Regular expressions are a very powerful set of tools for matching and extracting data.

One way of testing for matching data is simple equality. That is, by saying something like:

	if ($filename eq 'myElement.0001.tif') {
		# do something with filename
	}
but this is kind of limiting. In UNIX or DOS, you may be used to the concept of globbing, where the characters * and ? had special meanings. For instance, you might do something like this in UNIX:
	% ls myElement.*.tif
And that would have the special meaning the * will match any number of characters, or none at all. ? has the special meaning of: "match any single character."

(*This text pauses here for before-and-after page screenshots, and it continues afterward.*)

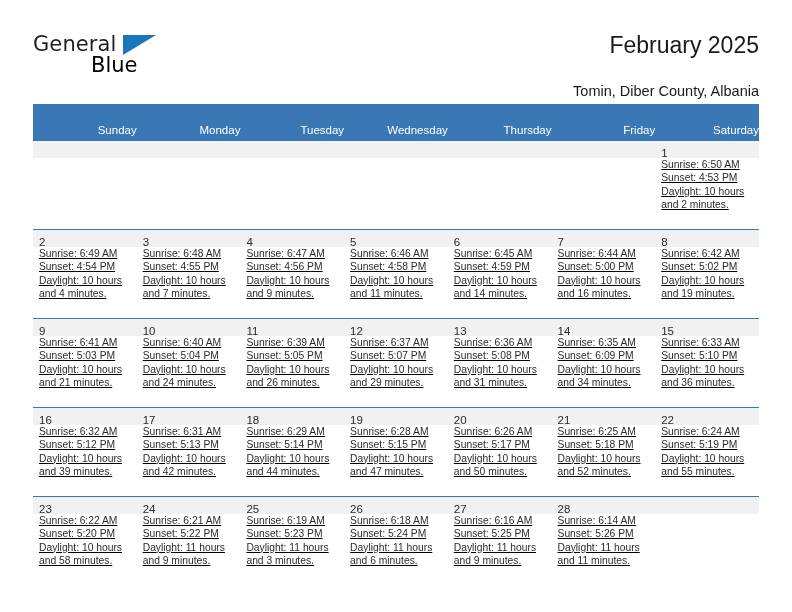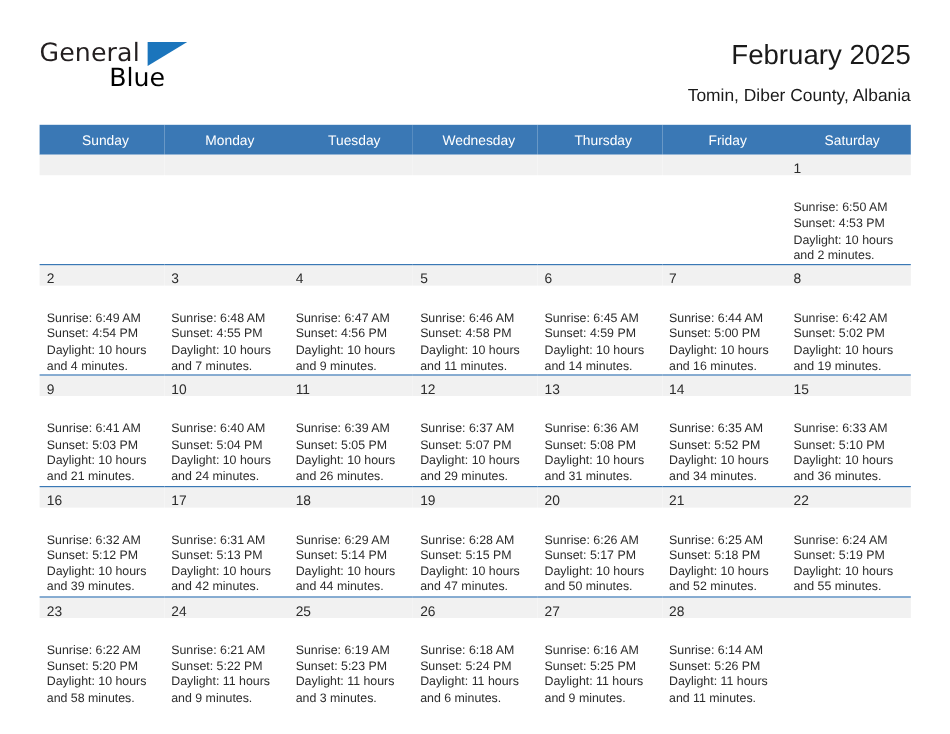--- a/index.html
+++ b/index.html
@@ -85,7 +85,7 @@
     font-weight: 400;
     color: #1a1a1a;
     line-height: 22px;
-    margin-top: 7px;
+    margin-top: 18px;
     white-space: nowrap;
     font-family: "Liberation Sans", sans-serif;
   }

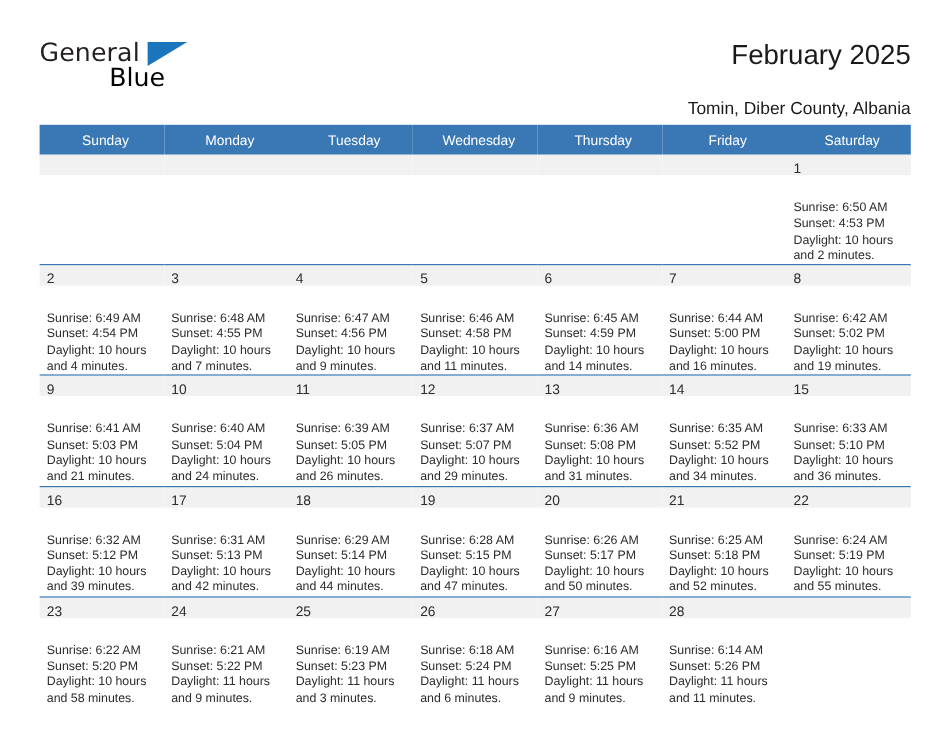--- a/index.html
+++ b/index.html
@@ -104,8 +104,8 @@
     color: #ffffff;
     font-size: 11.5px;
     font-weight: 400;
-    text-align: center;
-    padding: 8px 0 5px 6px;
+    text-align: right;
+    padding: 20px 0 5px 6px;
     height: 11px;
     border: none;
     font-family: "Liberation Sans", sans-serif;

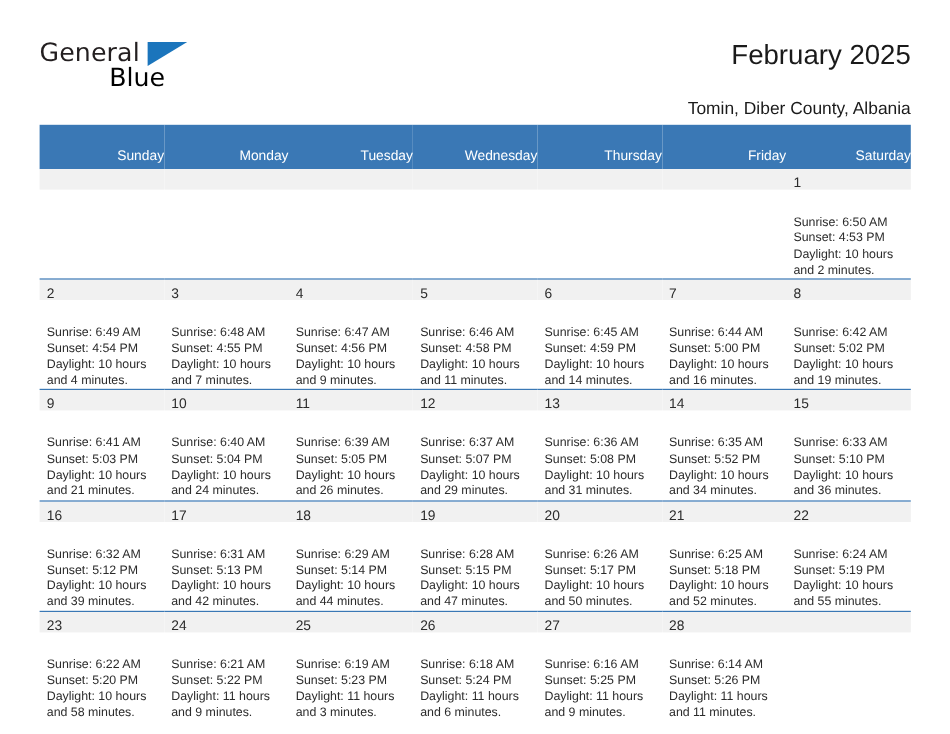--- a/index.html
+++ b/index.html
@@ -135,7 +135,8 @@
     font-family: "Liberation Sans", sans-serif;
   }
   .cell-body {
-    padding: 21px 5px 0 6px;
+    padding: 0 5px 0 6px;
+    text-decoration: underline;
   }
   .cell-line {
     font-size: 10.3px;

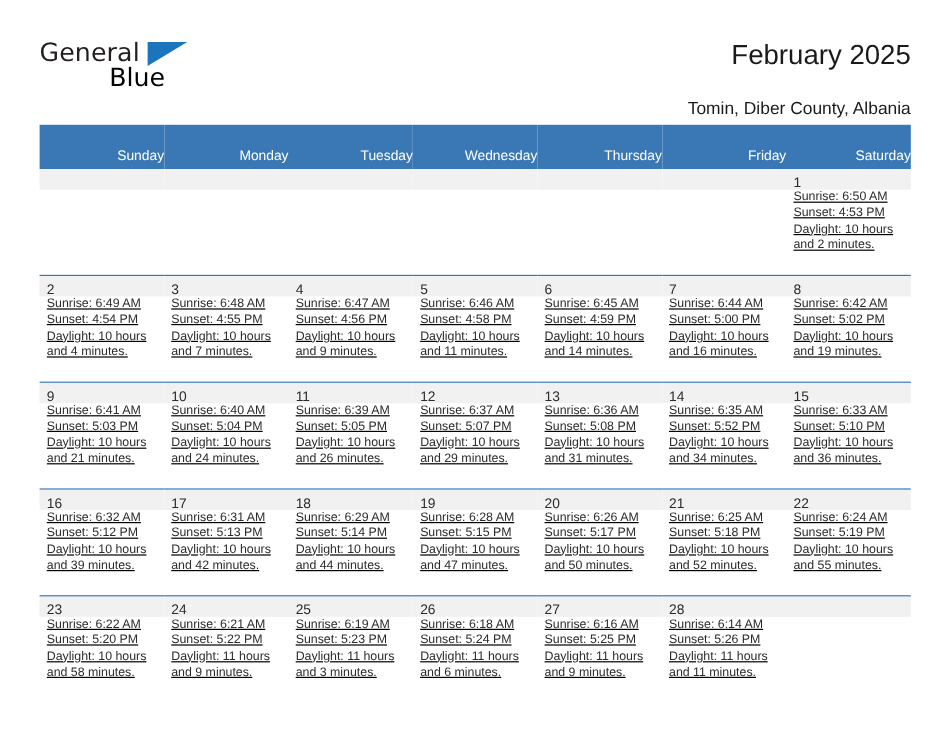--- a/index.html
+++ b/index.html
@@ -329,7 +329,7 @@
             <div class="daynum-band"><span class="daynum">14</span></div>
             <div class="cell-body">
               <div class="cell-line">Sunrise: 6:35 AM</div>
-              <div class="cell-line">Sunset: 5:52 PM</div>
+              <div class="cell-line">Sunset: 6:09 PM</div>
               <div class="cell-line">Daylight: 10 hours</div>
               <div class="cell-line">and 34 minutes.</div>
             </div>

Now, in Perl, we actually have access to this matching mechanism in file globbing. In a later note, I'll discuss alternatives to file globbing, and why I don't like file globbing. But it is a quick way to get introduced to some of Perl's features. I think it works something like this: You can put a globbing expression inside the <> operators. Unfortunately, this looks a lot like a file handle, even though it isn't. I think it's actually a little sloppy, but the idea is that you can put a globbing expression into the operator, and get a list of files back. For instance,

  1 #!/bin/sh
  2 #! -*- perl -*-
  3 eval 'exec $PERLLOCATION/bin/perl -x $0 ${1+"$@"} ;'
  4  if 0;
  5 
  6 foreach $file (<*>) {
  7 	system "render $file";
  8 }

Listing 2.8.1 for code_untested/renderRibs-1.pl

Regular expressions expand on this idea and give you much much more.

some simple regular expressions [back to top]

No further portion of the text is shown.